All I have is gratitude for the double portion God has given me in my work-life and personal life with Mrs. DM plus munchkin. I am truly rich in heart.
From my training on healing from grief, I know the pain about positive memories is to be expected. We come back from a place where we only see the negatives to a place where we see both the good and bad. The ex-spouse becomes more than the embodiment of evil. He or she becomes a real person with both gifts and flaws. Getting to this place is a sign of healing. It is a sign of making it through the grief tasks. I talk about all of this in my post, “You Never Really ‘Get Over It'”.
These good memories are gifts. They remind us that we survived. And they remind me to be compassionate to the person I once was–i.e. the 20-something David. Happy times did exist in that relationship. And I did the best I could with what I had back then. However, I am glad God has done a great work in maturing me since that season.
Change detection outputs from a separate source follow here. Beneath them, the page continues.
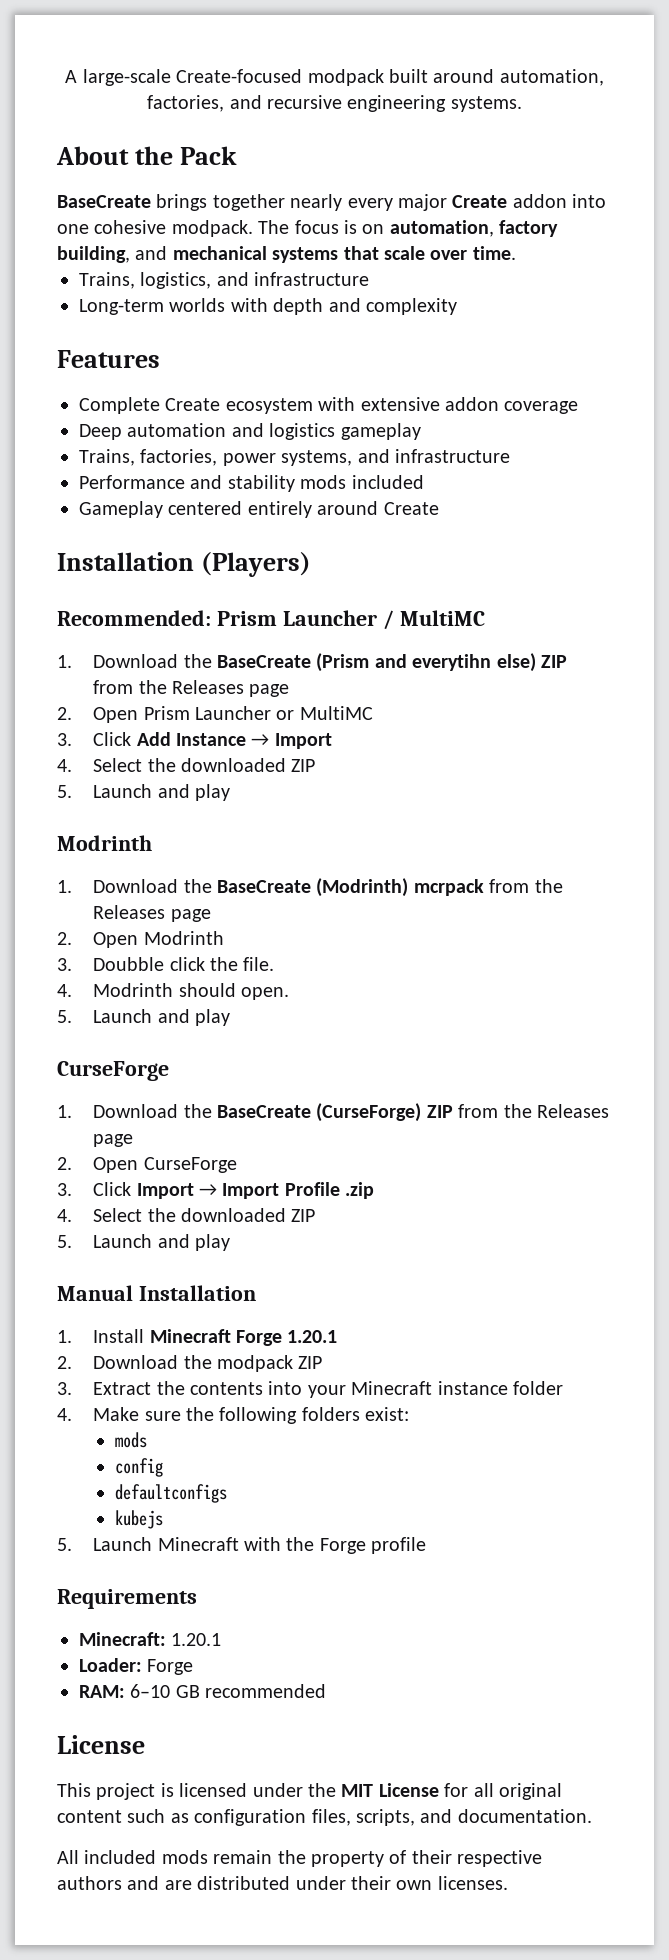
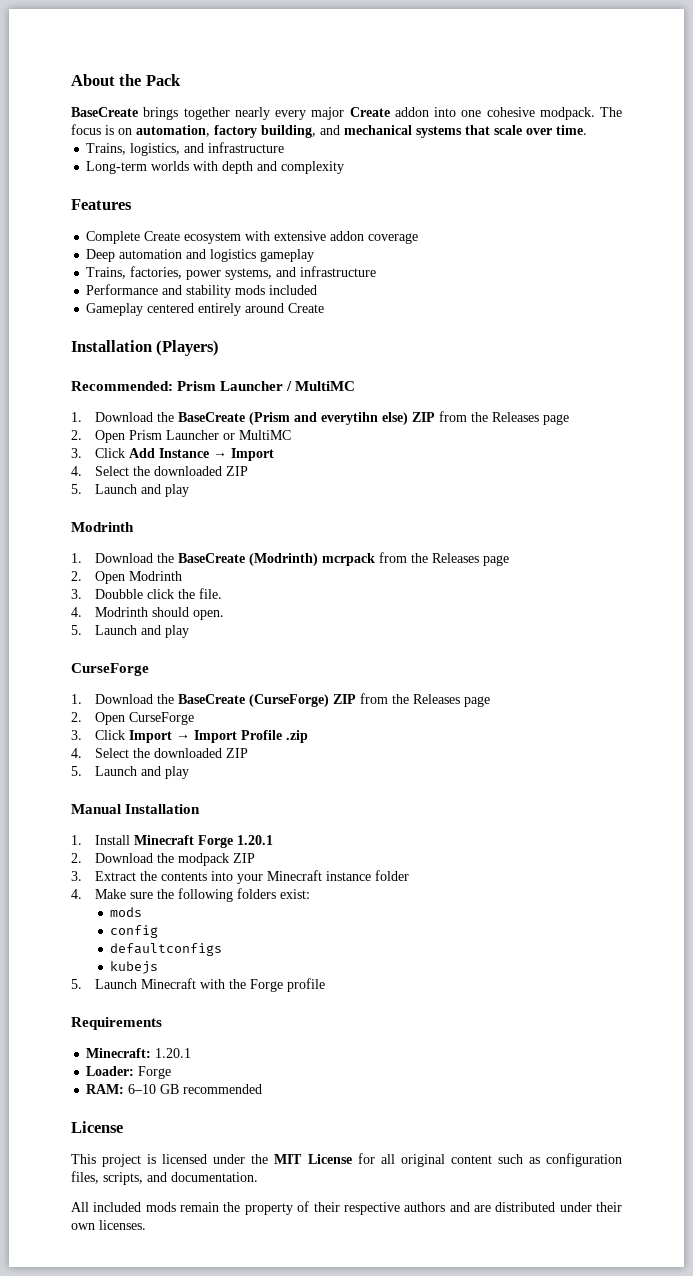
- A large-scale Create-focused modpack built around automation, factories, and recursive engineering systems.

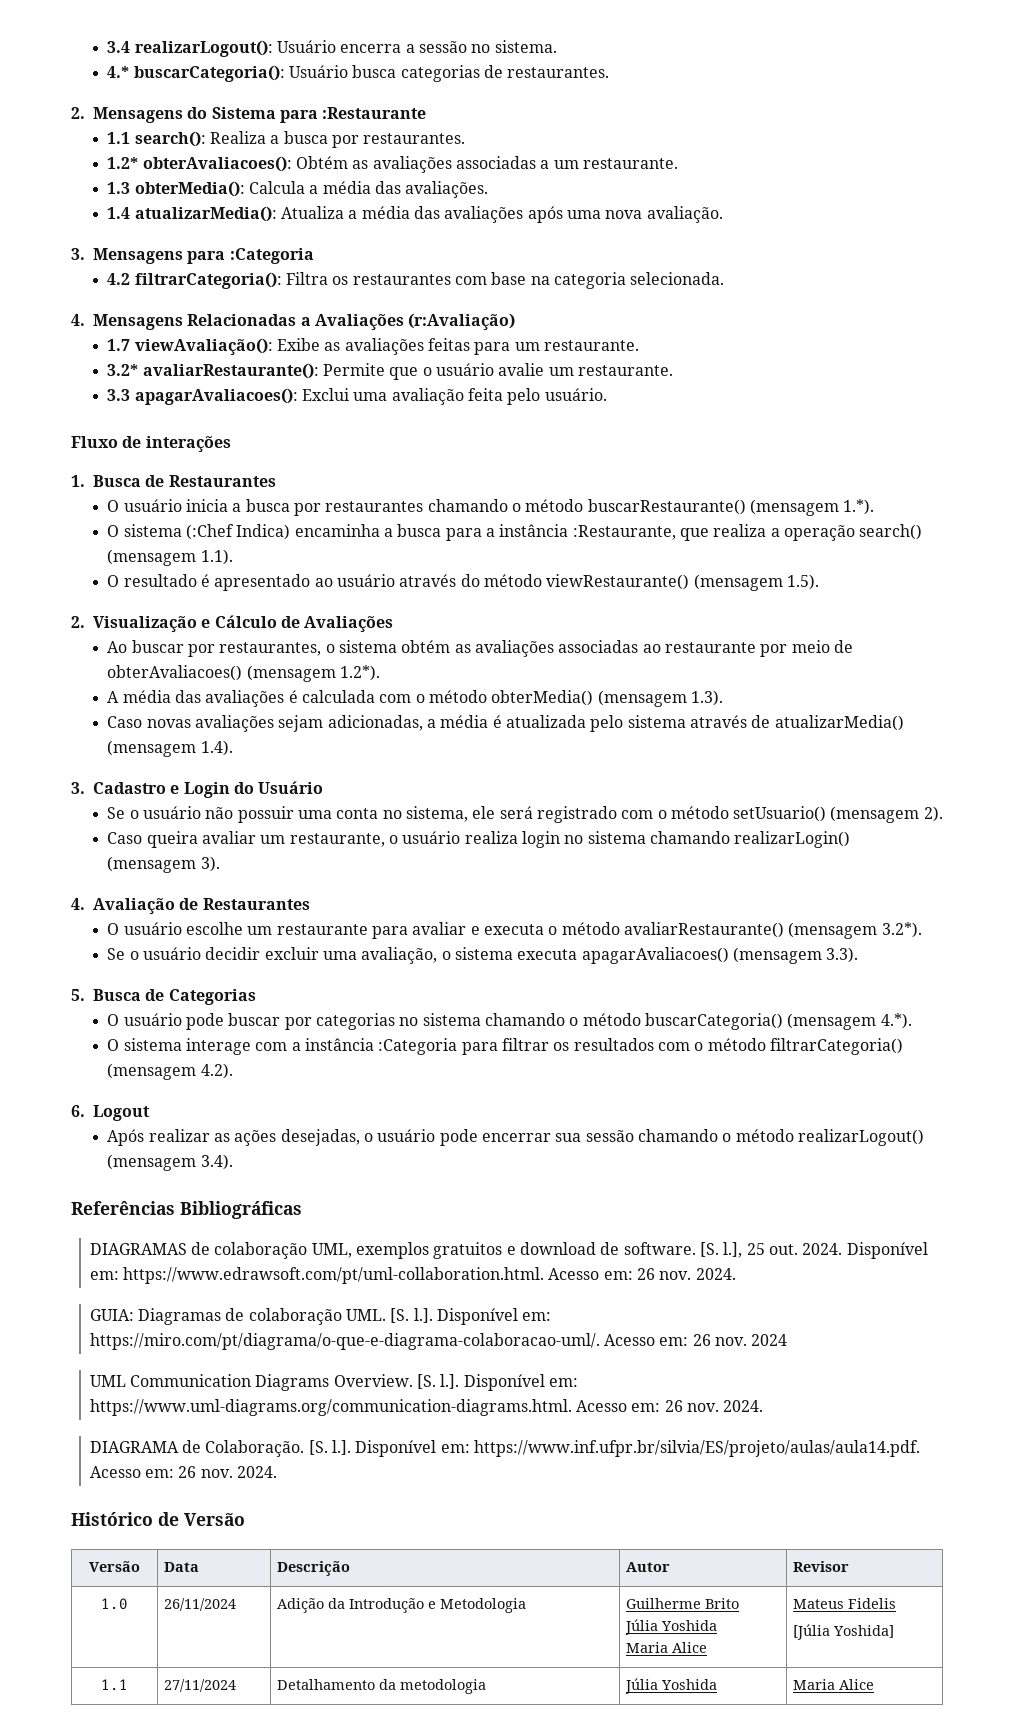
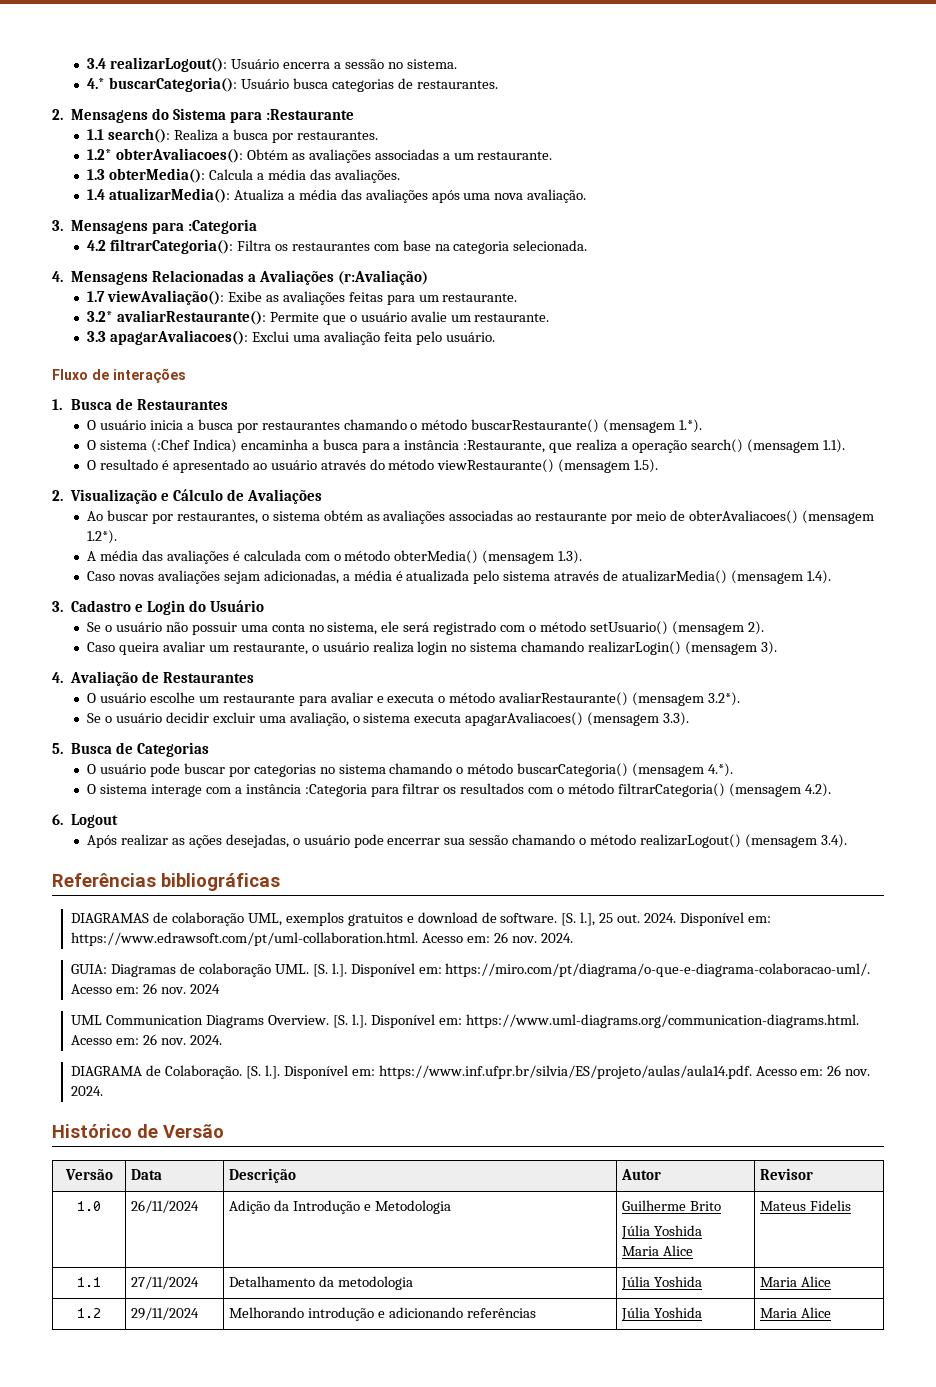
- Referências Bibliográficas
+ Referências bibliográficas
  1.0 | 26/11/2024 | Adição da Introdução e Metodologia | Guilherme Brito
  Júlia Yoshida
  Maria Alice | Mateus Fidelis
- [Júlia Yoshida]
+ 1.2 | 29/11/2024 | Melhorando introdução e adicionando referências | Júlia Yoshida | Maria Alice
I write this post to say it is alright to grieve those good memories. It is okay to recognize that your adulterous former spouse is gifted and treated you well at one time. It is okay to feel sad that a former spouse decided to flush such happy memories down the toilet with their choice to commit adultery and rape the soul of the bride/groom of their youth.
It’s okay to cry.
All this means is that something good was indeed lost when the relationship ended.
And you are not crazy to feel sadness about that.